Jun 94 Challenge
Volume Number: 10
Issue Number: 6
Column Tag: Programmers’ Challenge
!seealso: "May 94 Challenge" " Jul 94 Challenge
Programmers’ Challenge 
By Mike Scanlin, MacTech Magazine Regular Contributing Author
Note: Source code files accompanying article are located on MacTech CD-ROM orsource code disks.
The rules
Here’s how it works: Each month there will be a different programming challenge
presented here. First, you must write some code that solves the challenge. Second, you
must optimize your code (a lot). Then, submit your solution to MacTech Magazine
(formerly MacTutor). A winner will be chosen based on code correctness, speed, size
and elegance (in that order of importance) as well as the postmark of the answer. In
the event of multiple equally desirable solutions, one winner will be chosen at random
(with honorable mention, but no prize, given to the runners up). The prize for the
best solution each month is $50 and a limited edition “The Winner! MacTech Magazine
Programming Challenge” T-shirt (not to be found in stores).

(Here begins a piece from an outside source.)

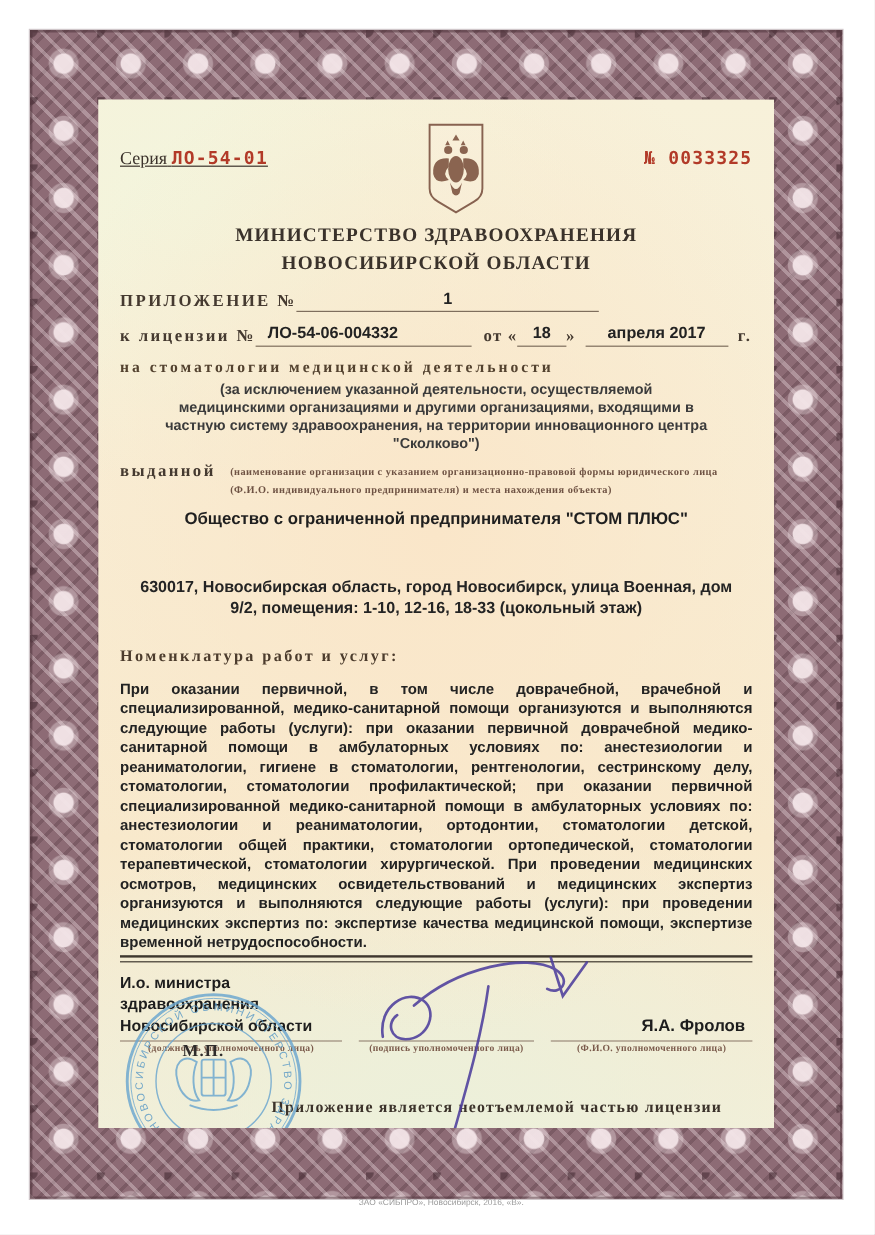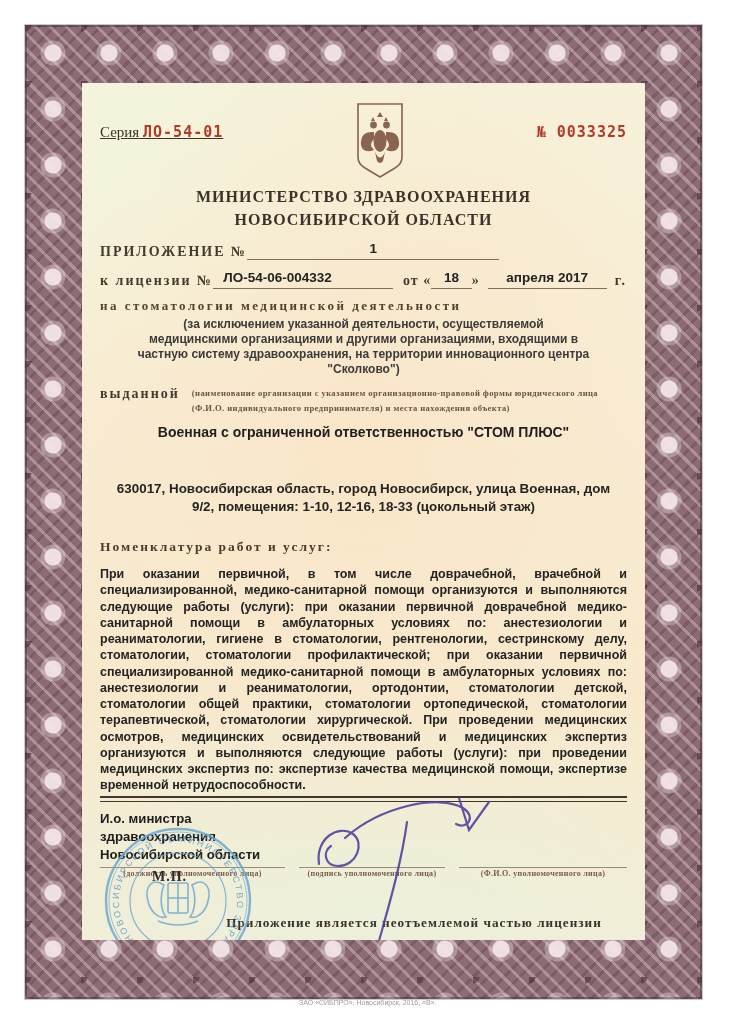"Военная с ограниченной ответственностью" div.org { text: Военная с ограниченной ответственностью -> Общество с ограниченной предпринимателя }
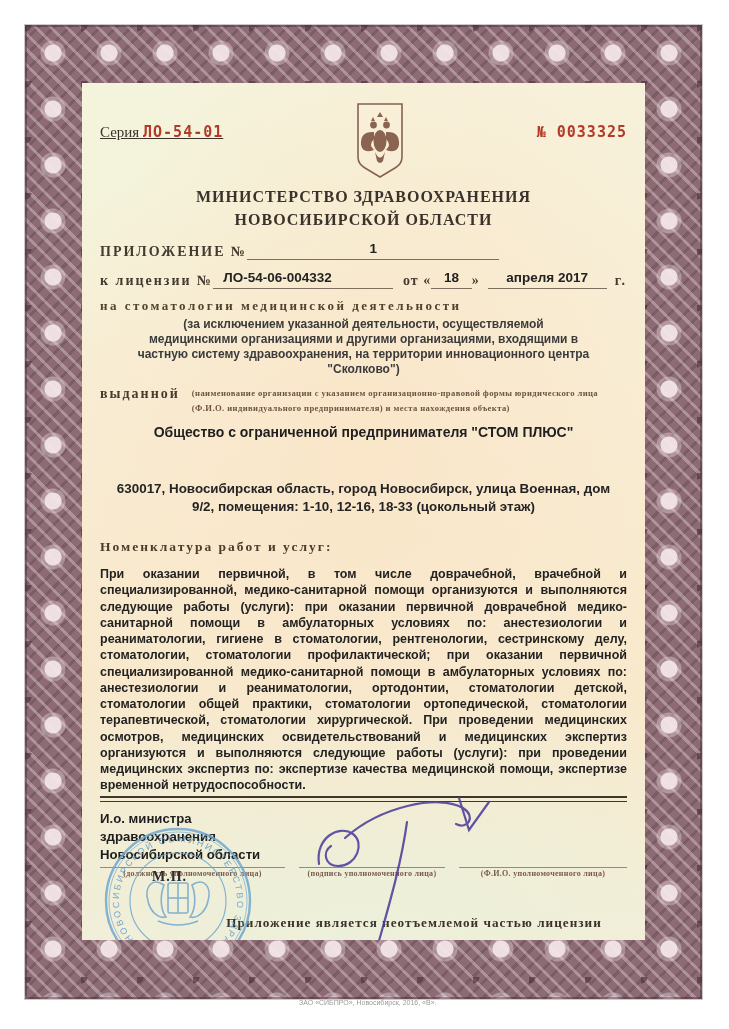"Я.А. Фролов" div.sig-name { html: none -> <div>Я.А. Фролов</div> }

In order to make fair comparisons between solutions, all solutions must be in
ANSI compatible C (i.e., don’t use Think’s Object extensions). Only pure C code can be
used. Any entries with any assembly in them will be disqualified (except for those
challenges specifically stated to be in assembly). However, you may call any routine
in the Macintosh toolbox you want (i.e., it doesn’t matter if you use NewPtr instead of
malloc). All entries will be tested with the FPU and 68020 flags turned off in THINK C.
When timing routines, the latest version of THINK C will be used (with ANSI Settings
plus “Honor ‘register’ first” and “Use Global Optimizer” turned on) so beware if you
optimize for a different C compiler. All code should be limited to 60 characters wide.
This will aid us in dealing with e-mail gateways and page layout.
The solution and winners for this month’s Programmers’ Challenge will be
published in the issue two months later. All submissions must be received by the 10th
day of the month printed on the front of this issue.
All solutions should be marked “Attn: Programmers’ Challenge Solution” and
sent to Xplain Corporation (the publishers of MacTech Magazine) via “snail mail” or
preferably, e-mail - AppleLink: MT.PROGCHAL, Internet: progchallenge@xplain.com,
CompuServe: 71552,174 and America Online: MT PRGCHAL. If you send via snail
mail, please include a disk with the solution and all related files (including contact
information). See page 2 for information on “How to Contact Xplain Corporation.”
MacTech Magazine reserves the right to publish any solution entered in the
Programming Challenge of the Month. Authors grant MacTech Magazine the
non-exclusive right to publish entries without limitation upon submission of each
entry. Copyrights for the code are retained by the author.
FACTORING
Being able to factor quickly is an important part of breaking secret codes, I
mean, writing cool Mac games. This month’s challenge, therefore, is to factor a 64-bit
number into the two primes that were multiplied together to produce it.
The prototype of the function you write is:
/* 1 */
void Factor64(lowHalf, highHalf
prime1Ptr, prime2Ptr)
unsigned long lowHalf;
unsigned long highHalf;
unsigned long *prime1Ptr;
unsigned long *prime2Ptr;
highHalf and lowHalf are the 64-bit input number split into two pieces (bit zero
of lowHalf is bit 0 of the input number and bit 31 of highHalf is bit 63 of the input
number). The input number is guaranteed to be the product of two primes, each of
which is 32 bits or less. Your routine will store one prime at *prime1Ptr and the
other one at *prime2Ptr (in either order).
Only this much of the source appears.